COSH stands for Corpus Of Spoken Hindi. This is a large-scale web corpus with data collected from Internet pages written in Devanagari script (UTF8). It consists of nearly two hundred million words.
In order to analyze the web corpus, a dedicated concordancer – COSH Conc – was developed by Osaka University and the Lago Language Institute. This tool enables us, mostly language researchers, to extract the occurrence distribution of any Hindi word or phrase, including word clusters, collocation analysis, grammatical behavior, and word counts.
COSH and COSH Conc were developed for non-native speakers of Hindi to perform linguistic research on this language. In particular, COSH Conc is customized to handle texts in Unicode Devanagari fonts.
Use the following reference to cite the COSH:
Miki Nishioka (Osaka University) and Lago Language Institute (2016-2017). Corpus Of Spoken Hindi (COSH) and COSH Conc [Software]. Available from http://www.cosh.site
Development of COSH and the concordancer
Since COSH is a web corpus, it is contains primarily web data such as newspapers and blogs. The raw data collected contained frequent duplicates, as well as some pages of other Indian languages in Devanagari script. We have removed these as much as possible.
COSH did not include Hindi data in Roman script, due to the lack of a standard transliteration. Initial problems in searching the corpus and concordancer for words containing Nuqtā ़ were solved.
We encountered some problems in annotation, as the Internet contains countless new words, mostly English loanwords rendered in Devanagari. And since most of the Internet texts are in a natural, mistake-prone language, there may be spelling errors, typos, and some incorrect annotations.

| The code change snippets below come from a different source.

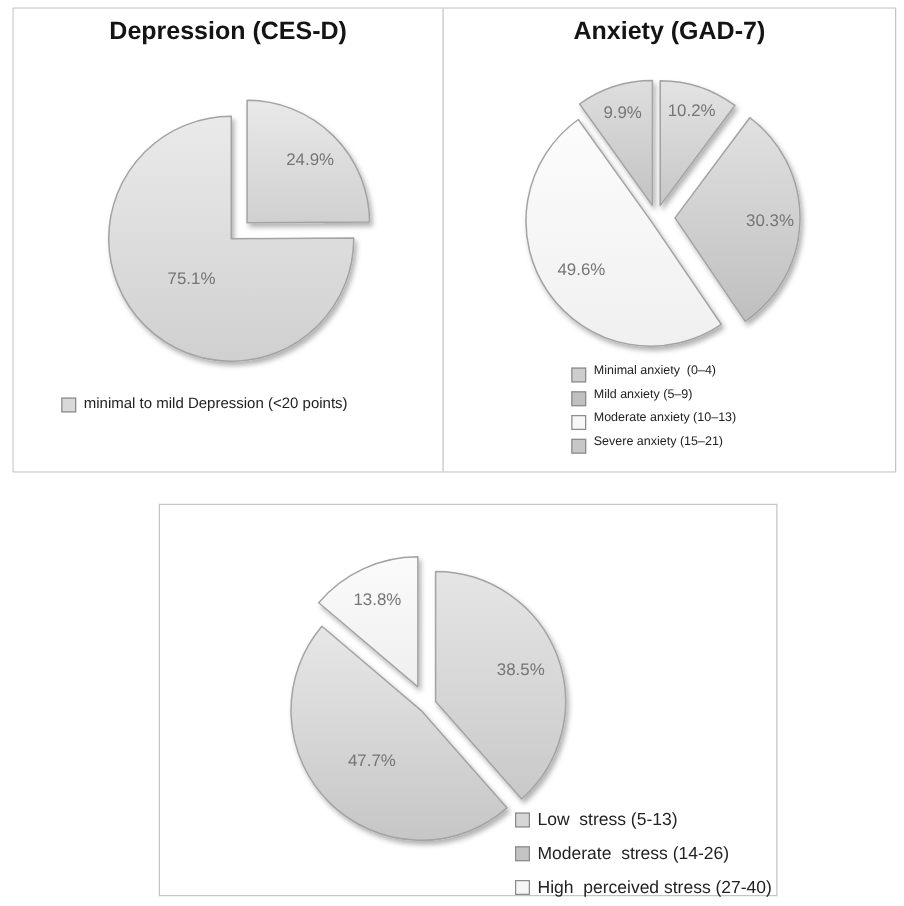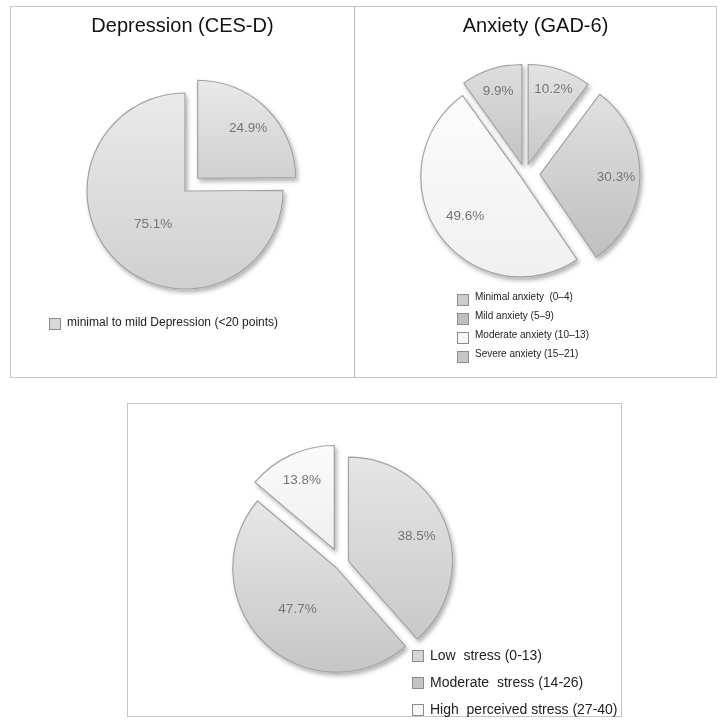--- a/index.html
+++ b/index.html
@@ -13,7 +13,7 @@
   .panel-pss{position:absolute;left:127px;top:403px;width:493px;height:312px;
              border:1px solid #c5c5c5;}
   .chart-title{position:absolute;top:7px;left:0;width:100%;margin:0;
-               text-align:center;font-size:20px;font-weight:400;color:#141414;
+               text-align:center;font-size:20px;font-weight:700;color:#141414;
                letter-spacing:0px;}
   .panel-pss .chart-title{top:5px;font-size:21px;}
   .pie-svg{position:absolute;left:0;top:0;}

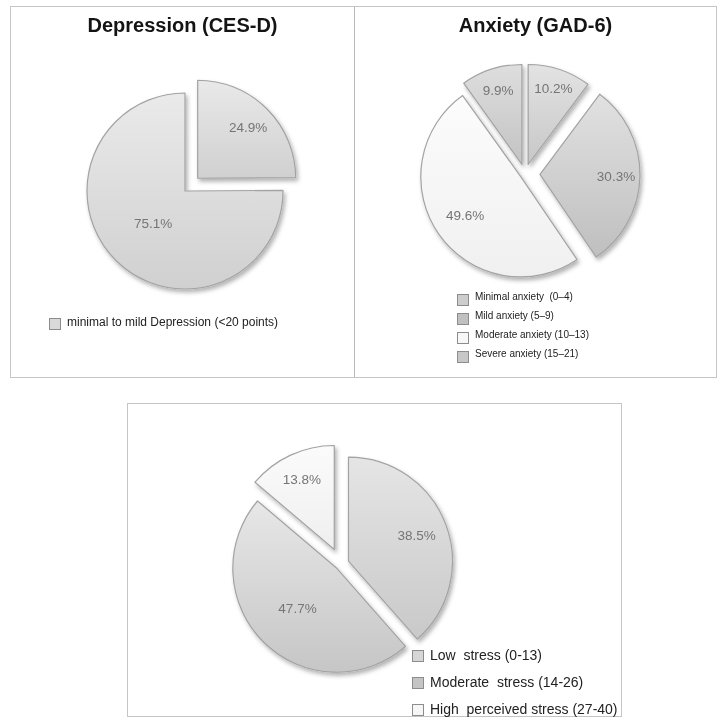--- a/index.html
+++ b/index.html
@@ -65,7 +65,7 @@
     </section>
 
     <section class="panel panel-anx">
-      <h2 class="chart-title">Anxiety (GAD-6)</h2>
+      <h2 class="chart-title">Anxiety (GAD-7)</h2>
       <svg id="pie-anxiety" class="pie-svg" width="361" height="370" viewBox="0 0 361 370">
           <defs>
             <filter id="shadow-anxiety" x="-25%" y="-25%" width="160%" height="160%">

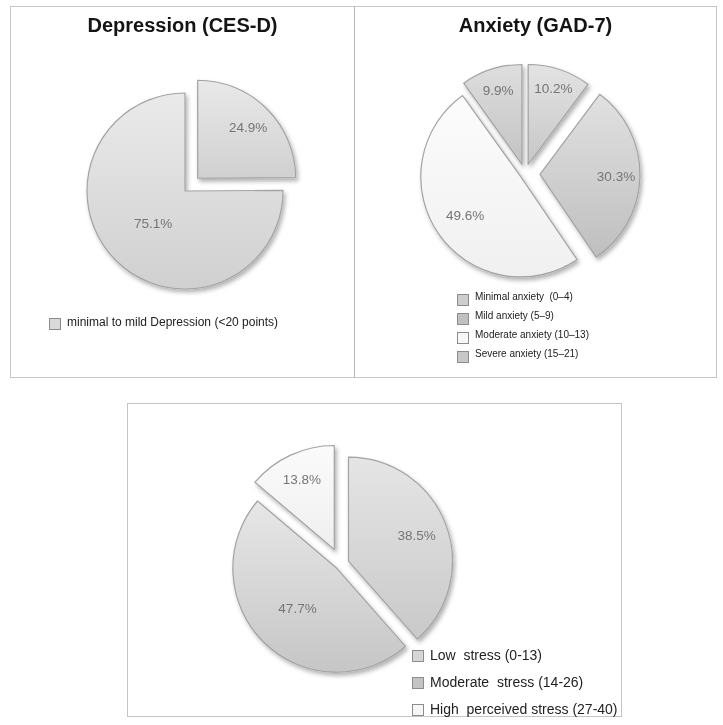--- a/index.html
+++ b/index.html
@@ -148,7 +148,7 @@
     <div id="legend-stress" class="legend legend-pss">
         <div class="legend-item">
           <span class="legend-swatch" style="background: rgb(214, 214, 214);"></span>
-          <span class="legend-label">Low  stress (0-13)</span>
+          <span class="legend-label">Low  stress (5-13)</span>
         </div>
         <div class="legend-item">
           <span class="legend-swatch" style="background: rgb(196, 196, 196);"></span>

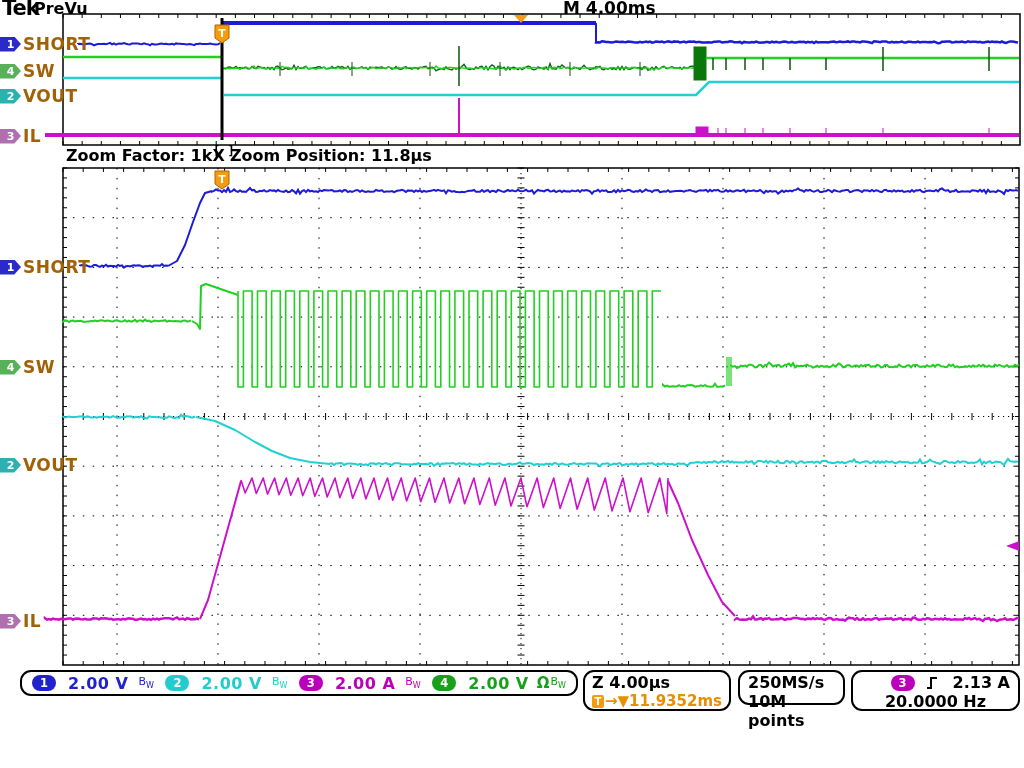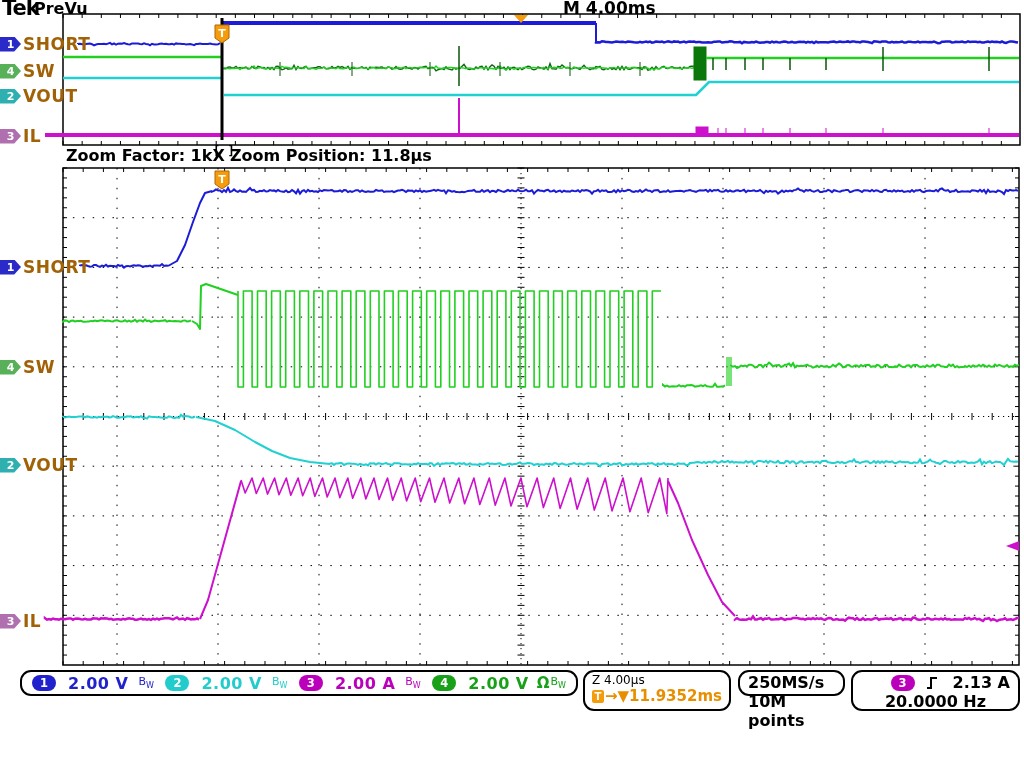--- a/index.html
+++ b/index.html
@@ -28,7 +28,7 @@
   .bw .sub{font-size:8px;vertical-align:sub;}
   .ohm{font-size:15px;font-weight:bold;margin-left:8px;}
   .zbox{left:583px;top:670px;width:148px;height:41px;padding:1px 7px;}
-  .zline1{font-size:12px;font-weight:normal;color:#000;}
+  .zline1{font-size:16px;font-weight:bold;color:#000;}
   .zline2{font-size:15px;font-weight:bold;color:#e88f00;display:flex;align-items:center;}
   .tsq{display:inline-block;width:13px;height:13px;background:#f49c0c;border-radius:2px;color:#fff;
        font-size:10px;font-weight:bold;text-align:center;line-height:13px;margin-right:1px;}

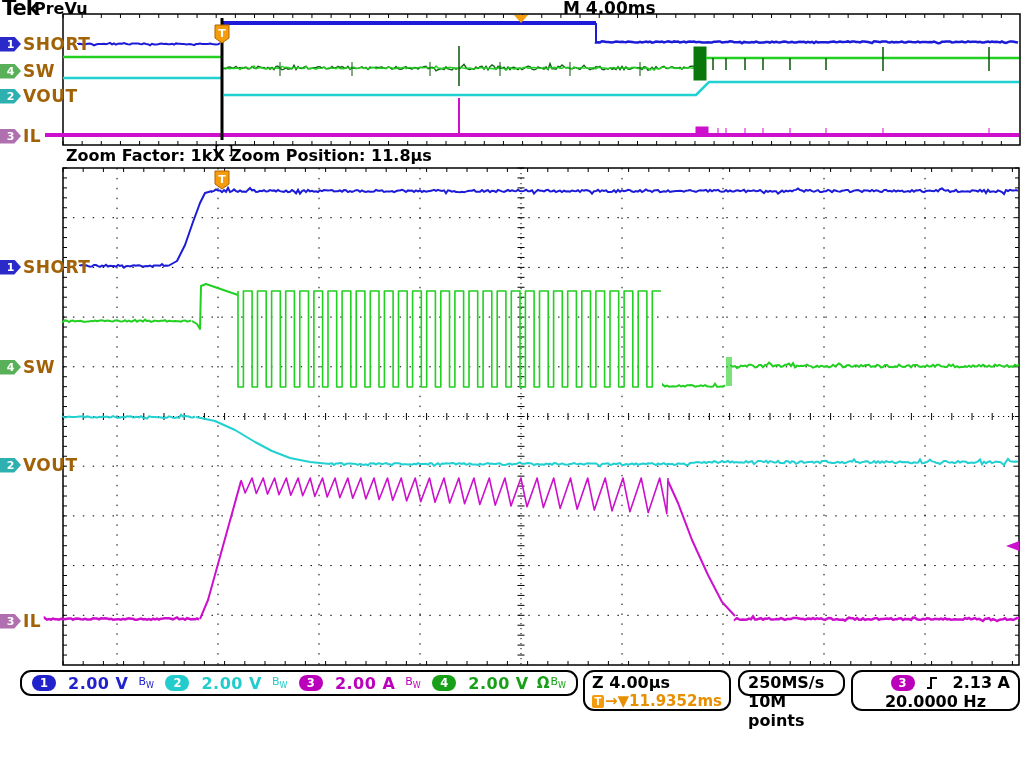--- a/index.html
+++ b/index.html
@@ -32,7 +32,7 @@
   .zline2{font-size:15px;font-weight:bold;color:#e88f00;display:flex;align-items:center;}
   .tsq{display:inline-block;width:13px;height:13px;background:#f49c0c;border-radius:2px;color:#fff;
        font-size:10px;font-weight:bold;text-align:center;line-height:13px;margin-right:1px;}
-  .ratebox{left:738px;top:670px;width:107px;height:26px;padding:1px 8px;font-size:16px;font-weight:bold;color:#000;line-height:19px;}
+  .ratebox{left:738px;top:670px;width:107px;height:35px;padding:1px 8px;font-size:16px;font-weight:bold;color:#000;line-height:19px;}
   .trigbox{left:851px;top:670px;width:169px;height:41px;padding:1px 8px;}
   .trigrow1{display:flex;align-items:center;justify-content:flex-end;font-size:16px;font-weight:bold;color:#000;}
   .trigrow1 .oval{margin-right:10px;}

SCoRE Development and Organization
The concordancer COSH Conc is a tool for searching a specific word, word clusters in the COSH corpus.
Publications
User Guide
COSH User Guide (PDF format)
Terms of use and disclaimer
The content on the COSH website at www.cosh.site (this site) is provided by Miki Nishioka (Osaka University®). By accessing and using this site, you agree to be bound by the following terms.
1) This system supports Chrome, Firefox, Safari and IE (versions 11 and above). We recommend that you use Chrome or Firefox for optimal processing speed.
2) The data should be used for research or education purposes only. Redistribution of the data is prohibited.
3) When using COSH, enable cookies in your browser. If cookies are disabled, the data will not display.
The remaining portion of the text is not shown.